Factors that informed the court’s assessment of the seriousness of the respondent’s misrepresentations included that they were made dishonestly, multiple times, over a period of years and were accompanied by statutory declarations and made in the face of requests and reminders, in order to circumvent a legal requirement and for personal gain (at [184]-[190]).

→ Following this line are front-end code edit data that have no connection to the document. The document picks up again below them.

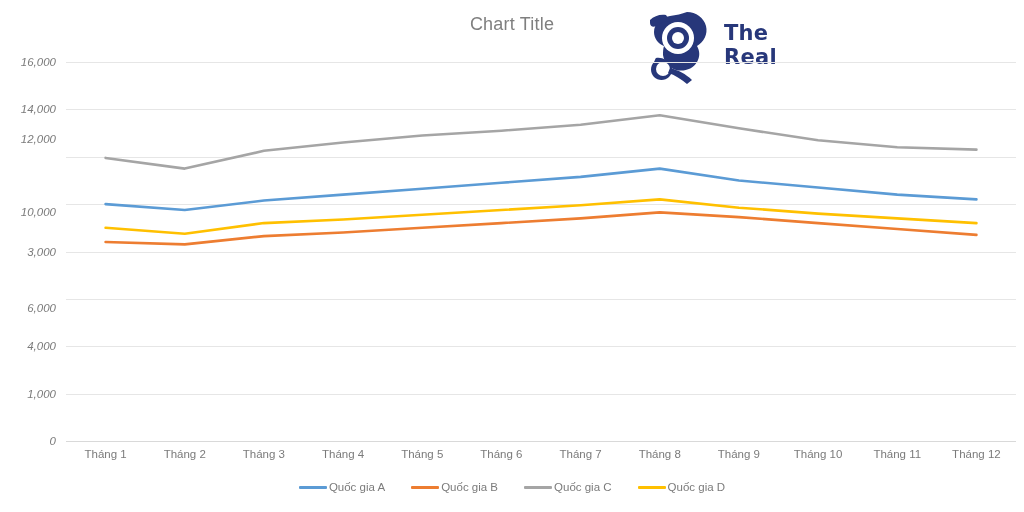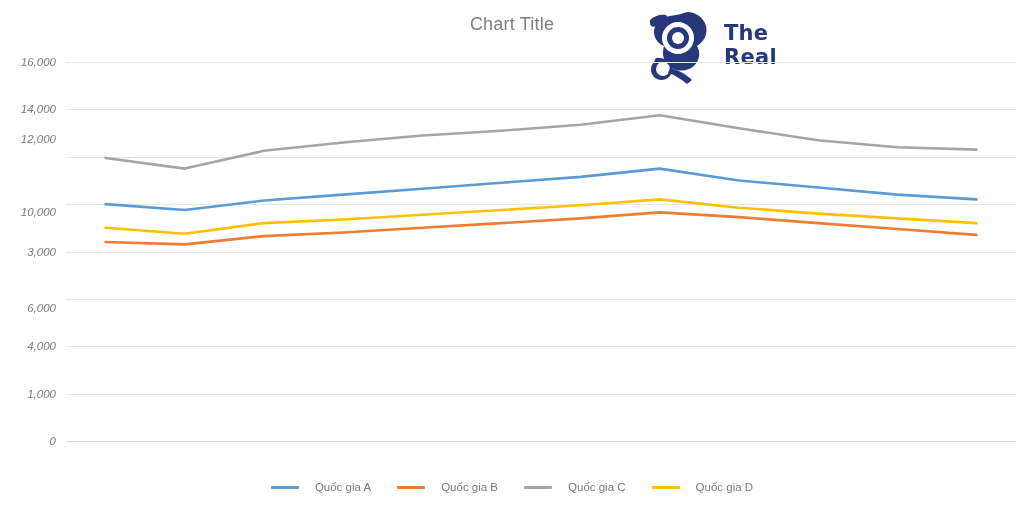--- a/index.html
+++ b/index.html
@@ -116,21 +116,21 @@
     top: 481px;
     width: 1024px;
     display: flex;
     justify-content: center;
     align-items: center;
     gap: 26px;
   }
   .legend-item {
     display: flex;
     align-items: center;
-    gap: 16px;
+    gap: 2px;
     text-align: center;
   }
   .legend-swatch {
     width: 28px;
     height: 3px;
     border-radius: 1px;
   }
   .legend-label {
     font-size: 11.5px;
     color: #7b7b7b;
@@ -195,20 +195,34 @@
         <div class="gridline" style="top: 0px;"></div>
       </div>
     <svg class="series-svg" preserveAspectRatio="none" viewBox="0 0 950 379">
         <polyline points="39.58,142.13 118.75,148.05 197.92,138.57 277.08,132.65 356.25,126.73 435.42,120.81 514.58,114.88 593.75,106.59 672.92,118.44 752.08,125.54 831.25,132.65 910.42,137.39" fill="none" stroke="#5B9BD5" stroke-width="2.6" stroke-linejoin="round" stroke-linecap="round"></polyline>
         <polyline points="39.58,180.03 118.75,182.39 197.92,174.10 277.08,170.55 356.25,165.81 435.42,161.08 514.58,156.34 593.75,150.42 672.92,155.15 752.08,161.08 831.25,167.00 910.42,172.92" fill="none" stroke="#ED7D31" stroke-width="2.6" stroke-linejoin="round" stroke-linecap="round"></polyline>
         <polyline points="39.58,95.93 118.75,106.59 197.92,88.83 277.08,80.54 356.25,73.43 435.42,68.69 514.58,62.77 593.75,53.30 672.92,66.32 752.08,78.17 831.25,85.27 910.42,87.64" fill="none" stroke="#A5A5A5" stroke-width="2.6" stroke-linejoin="round" stroke-linecap="round"></polyline>
         <polyline points="39.58,165.81 118.75,171.73 197.92,161.08 277.08,157.52 356.25,152.78 435.42,148.05 514.58,143.31 593.75,137.39 672.92,145.68 752.08,151.60 831.25,156.34 910.42,161.08" fill="none" stroke="#FFC000" stroke-width="2.6" stroke-linejoin="round" stroke-linecap="round"></polyline>
       </svg>
   </div>
 
+  <div class="x-labels">
+      <div class="x-label" style="left: 39.5833px;">Tháng 1</div>
+      <div class="x-label" style="left: 118.75px;">Tháng 2</div>
+      <div class="x-label" style="left: 197.917px;">Tháng 3</div>
+      <div class="x-label" style="left: 277.083px;">Tháng 4</div>
+      <div class="x-label" style="left: 356.25px;">Tháng 5</div>
+      <div class="x-label" style="left: 435.417px;">Tháng 6</div>
+      <div class="x-label" style="left: 514.583px;">Tháng 7</div>
+      <div class="x-label" style="left: 593.75px;">Tháng 8</div>
+      <div class="x-label" style="left: 672.917px;">Tháng 9</div>
+      <div class="x-label" style="left: 752.083px;">Tháng 10</div>
+      <div class="x-label" style="left: 831.25px;">Tháng 11</div>
+      <div class="x-label" style="left: 910.417px;">Tháng 12</div>
+    </div>
 
   <div class="legend">
       <div class="legend-item">
         <span class="legend-swatch" style="background: rgb(91, 155, 213);"></span>
         <span class="legend-label">Quốc gia A</span>
       </div>
       <div class="legend-item">
         <span class="legend-swatch" style="background: rgb(237, 125, 49);"></span>
         <span class="legend-label">Quốc gia B</span>
       </div>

Factors informing the court’s assessment of fitness at the time of the hearing included that the respondent maintained his denial of wrongdoing, demonstrated no remorse or contrition, adopted an approach to the proceedings that necessitated extensive factual investigations (which included the need to obtain volumes of material from third parties to harness the body of evidence required to establish a circumstantial case of dishonesty when the true position was known to him at all times) and the absence of evidence of change of character or conduct (at [192]-[195]).

The court was satisfied that the respondent was not a fit and proper person to be a legal practitioner of the Supreme Court of NSW and ordered the removal of his name from the roll (at [196]-[197]).

Other issues

The Council also alleged, and the court found, that the respondent contravened certain provisions of the NSW legal profession legislation relating to a person’s principal place of practice (s 45(6) of the Legal Profession Act (NSW) and cl 5 of sch 3 to the Legal Profession Uniform Law (NSW) ) (at [118]).

In separate, Federal Court, proceedings cross-vested to the court and heard at the same time, the respondent sought a declaration that that NSW legislation and similar legislation of Queensland and Tasmania was invalid. The Council did not allege any contravention of the Queensland or Tasmanian provisions.

As to the Queensland and Tasmanian provisions, the court concluded it did not need to determine the question as: (a) there was no 'matter' for the court to consider; and (b) even if there were a controversy between the respondent and Tasmania and Queensland over the validity of the relevant provisions, it was unnecessary to determine the validity of the provisions to secure or protect the respondent’s rights (at [130], [131], [134]).

As to the NSW provisions, the court considered the substance of, and rejected, the respondent’s five arguments for their invalidity, which included allegations of invalidity by reason of ss 92 and 117 of the Constitution (at [135]-[178]).